Norsk Hydro et l'aluminium flambent après des frappes au Moyen-Orient
information fournie par Zonebourse 30/03/2026 à 15:58

Plusieurs frappes revendiquées par l'Iran visant des fonderies d'aluminium ont fait grimper le cours de la matière première. Qui sont les gagnants et pourquoi viser ces infrastructures ?

Le week-end a été mouvementé pour le marché des matières premières. En première ligne, l'aluminium a bondi de 6%, se rapprochant de son record de mars 2022. Déjà en tension suite à la réduction de la production à Alba (15 mars) et Qatalum (12 mars), les attaques sur les principales fonderies du Moyent-Orient ont confirmé la tendance.

D'abord, Alba, au Bahreïn, a été touché par des projectiles de précision visant l'alimentation de ses cuves d'électrolyse avec comme objectif de paralyser la production à long terme. Puis peu après, le complexe d'Abu Dhabi EGA a indiqué avoir subi à son tour des "dégâts significatifs".

L'aluminium de référence à trois mois sur le London Metal Exchange (LME) a grimpé ce lundi matin à 3 492 USD, frôlant son record vieux de quatre ans (3 546 USD). Dans ce contexte de surchauffe, les producteurs du Golfe, qui assurent environ 9% de l'offre mondiale, se retrouvent pris entre deux feux. D'un côté, les frappes récentes freinent mécaniquement la production locale. De l'autre, le blocage persistant du détroit d'Ormuz paralyse toute exportation. La situation est d'autant plus critique que la région, pauvre en matières premières, dépend d'approvisionnements extérieurs eux aussi interrompus.

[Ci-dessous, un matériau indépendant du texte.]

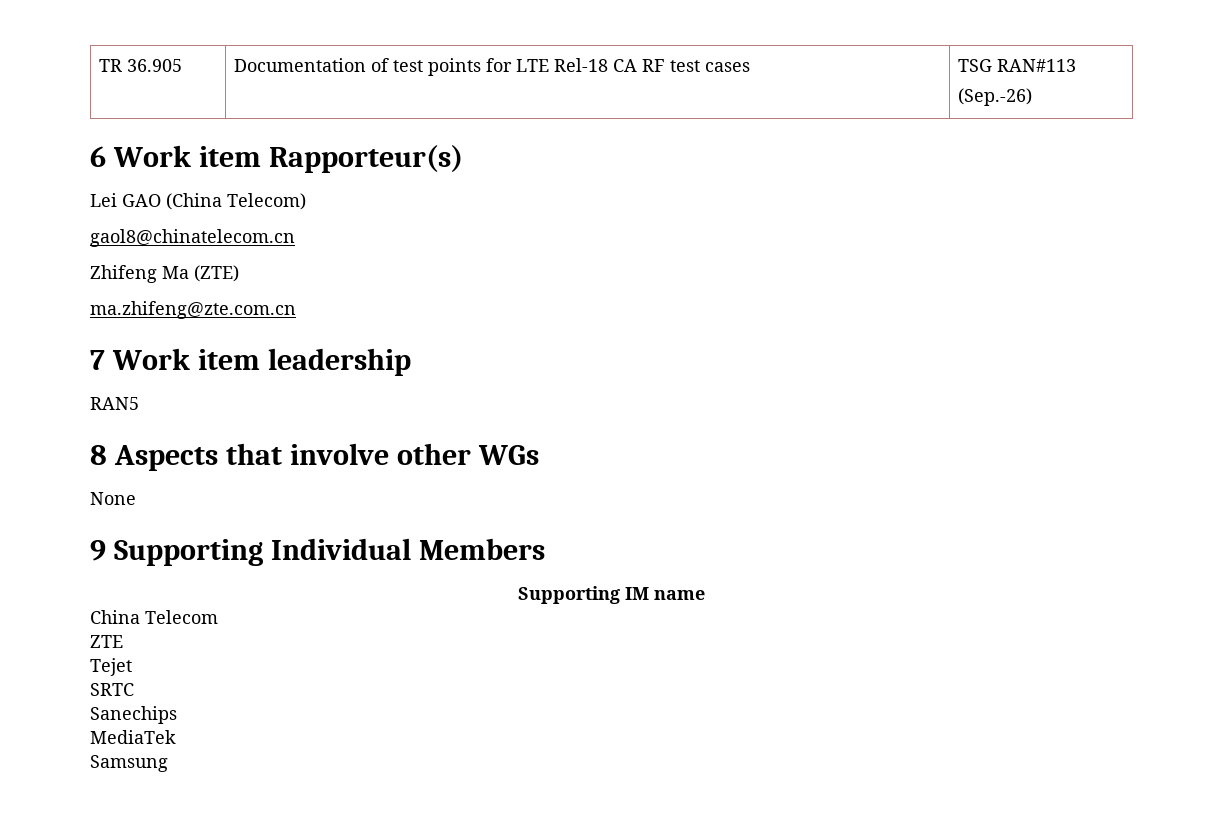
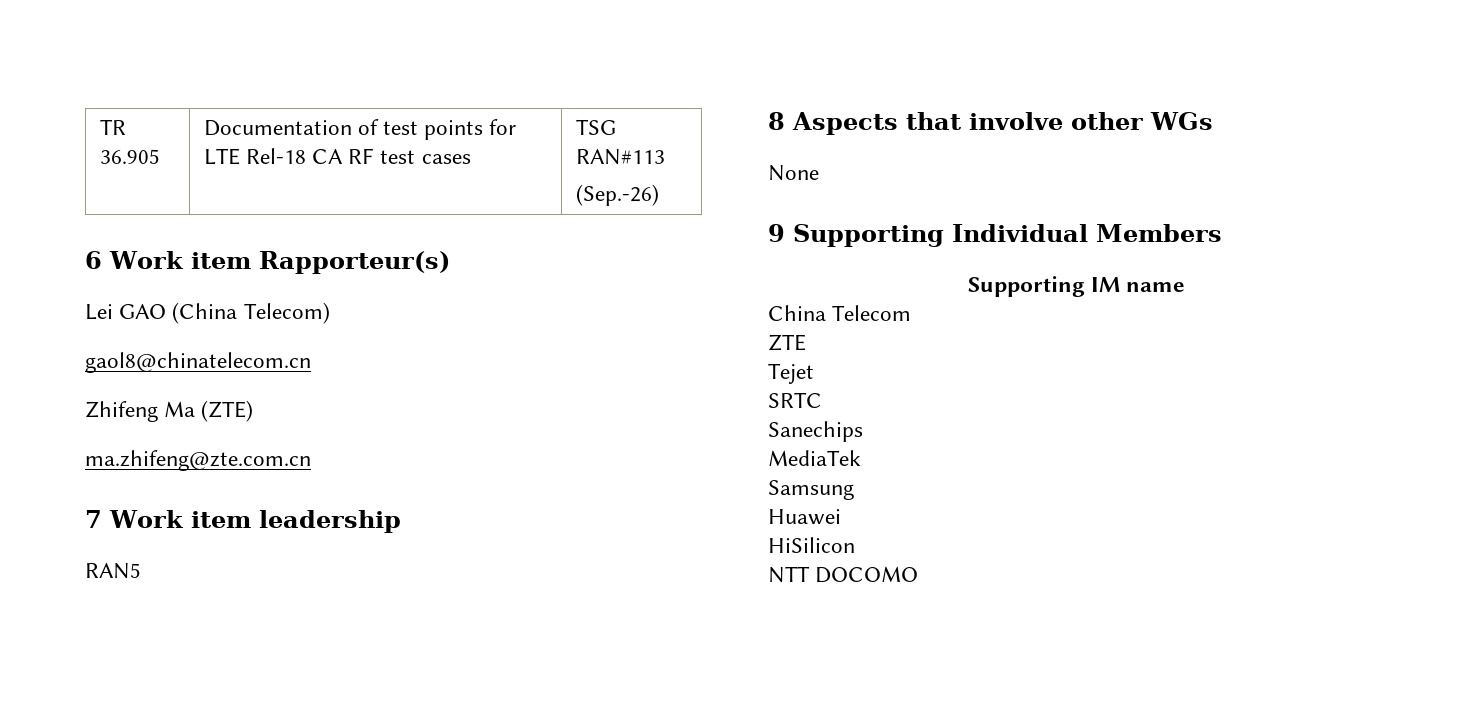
+ Huawei
+ HiSilicon
+ NTT DOCOMO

L'aéronautique et l'automobile en première ligne

L'aluminium est un métal industriel de première importance. Airbus et Boeing, à l'instar de tout le secteur aéronautique, dépendent étroitement de cet approvisionnement, car une grande partie de la structure des avions modernes repose sur l'aluminium.

Par ricochet, la défense est aussi une grosse consommatrice. Fin 2024, l'OTAN avait identifié neuf équipements militaires majeurs et les métaux indispensables à leur production. Parmi eux, l'aluminium intervient dans huit applications et représente le risque d'approvisionnement le plus critique.

La situation diffère radicalement pour d'autres secteurs. Les constructeurs de véhicules électriques produisent un flux plus tendu qu'Airbus ou Boeing. L'aluminium y joue pourtant un rôle critique. Déjà fragilisé, ce marché subit de plein fouet les variations des cours. Une hausse prolongée de la matière première menacerait directement la profitabilité du secteur.

A cela s'ajoutent de nombreux autres secteurs. On pense au BTP (huisseries), à l'emballage (canettes, barquettes...) ou à l'électronique. Un choc sur l'aluminium impacte donc assez directement toute la chaîne de production mondiale. Mais avant même les frappes du weekend, les modèles de RBC projetaient déjà une offre sous tension et des primes physiques élevées jusqu'en 2027.

Les producteurs miniers tirent leur épingle du jeu

A l'image du pétrole, l'envolée des cours de l'aluminium profite directement aux producteurs. Le titre du leader mondial Rio Tinto progresse de 5%, un rebond salvateur après le passage du cyclone Narelle. Fortement exposé à l'aluminium, South32 bondit de 10%. De son côté, Norsk Hydro voit son action grimper de 8%. Bien que liée à la coentreprise Qatalum au Qatar, la société norvégienne concentre la majorité de ses fonderies sur le sol européen. Elle bénéficie surtout d'un accès fiable et autonome à l'énergie grâce à ses propres actifs de production.

Mais ces tensions pourraient aussi remettre le pari Rusal dans le jeu. L'embargo sur la Russie prive l'Occident d'approvisionnements majeurs. Face à la fragilité de l'offre au Moyen-Orient, Rusal apparaît comme l'alternative naturelle. D'ailleurs, plusieurs pays se tournent déjà vers Moscou. Le Japon, notamment, envisagerait de reprendre ses achats de métaux russes selon Alphavalue, une décision qui marquerait un tournant politique majeur.

Les stocks sous surveillance

Une vigilance particulière entoure désormais la cotation de l'aluminium au LME (London Metal Exchange). Selon les derniers rapports, la part du métal russe dans les stocks est passée de 58% à 60% en février 2026, principalement en raison de la baisse des apports occidentaux. Si son usage n'est pas officiellement banni, de nombreux industriels, à l'image de BMW, boycottent cette origine. Ce phénomène crée un décalage entre les cours affichés à Londres et le prix réellement payé par les usines exigeant de l'aluminium non russe. Dans un contexte de production à flux tendu, le fait que 60% des stocks mondiaux soient jugés "inutilisables" par l'Occident amplifie mécaniquement l'impact de la baisse de production dans le Golfe.